- Task objective: The job is to find each line in the entries holding the string "none" and copy that line.

- Material for this exercise:
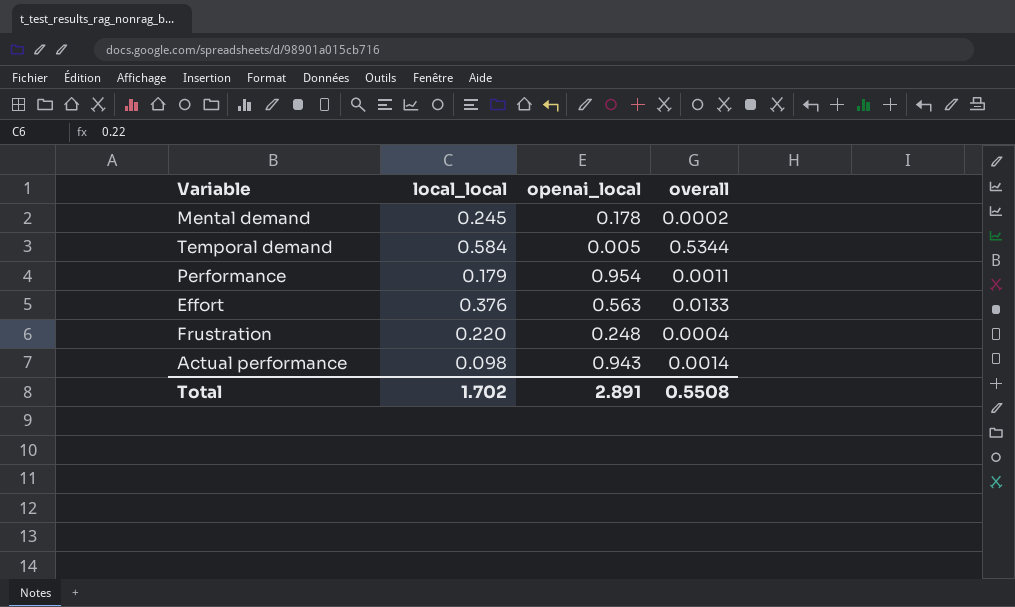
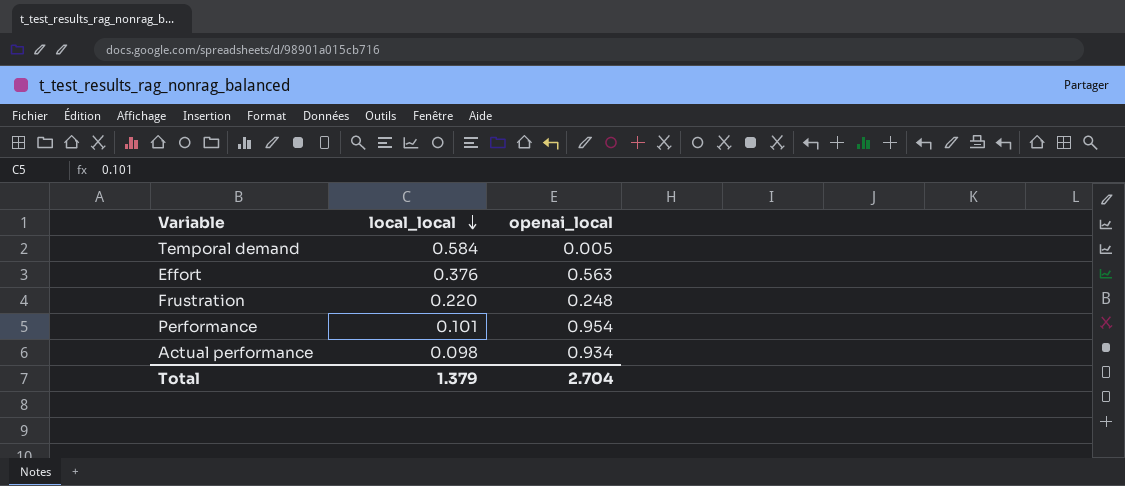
row order: none -> local_local descending
column overall | position: 4 -> none
row Mental demand: 0.245 | 0.178 | 0.0002 -> none
Performance | local_local: 0.179 -> 0.101
Actual performance | openai_local: 0.943 -> 0.934
Total | local_local: 1.702 -> 1.379
Total | openai_local: 2.891 -> 2.704

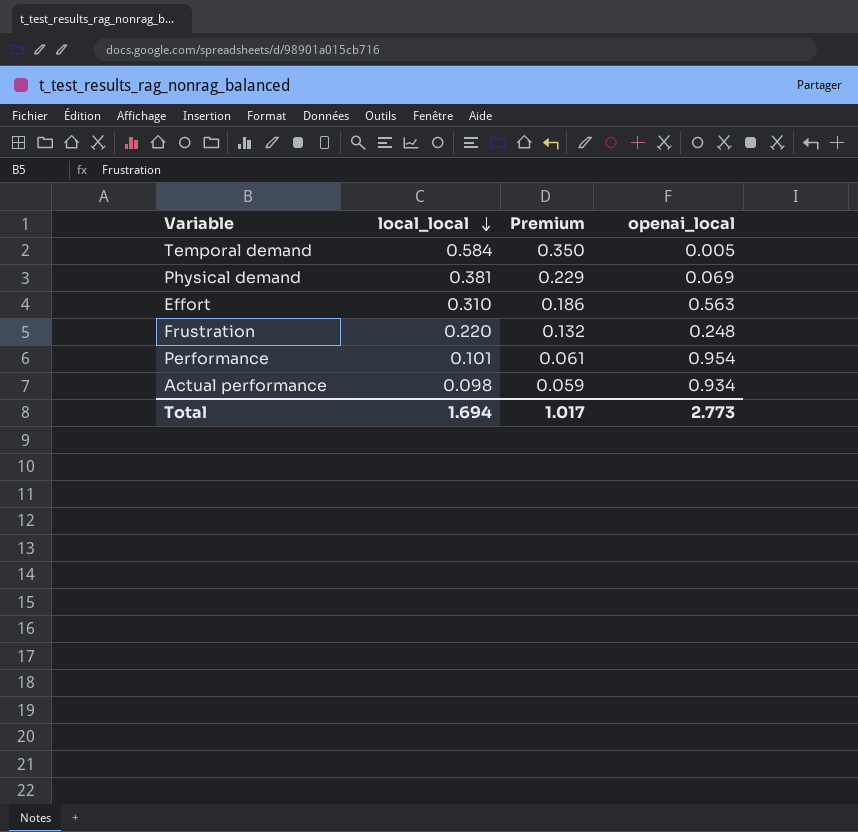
column Premium | formula: none -> [local_local] * 0.6
row Physical demand: none -> 0.381 | 0.229 | 0.069
Effort | local_local: 0.376 -> 0.310
Total | local_local: 1.379 -> 1.694
Total | openai_local: 2.704 -> 2.773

- Answer area:
row order: none -> local_local descending
column overall | position: 4 -> none
row Mental demand: 0.245 | 0.178 | 0.0002 -> none
column Premium | formula: none -> [local_local] * 0.6
row Physical demand: none -> 0.381 | 0.229 | 0.069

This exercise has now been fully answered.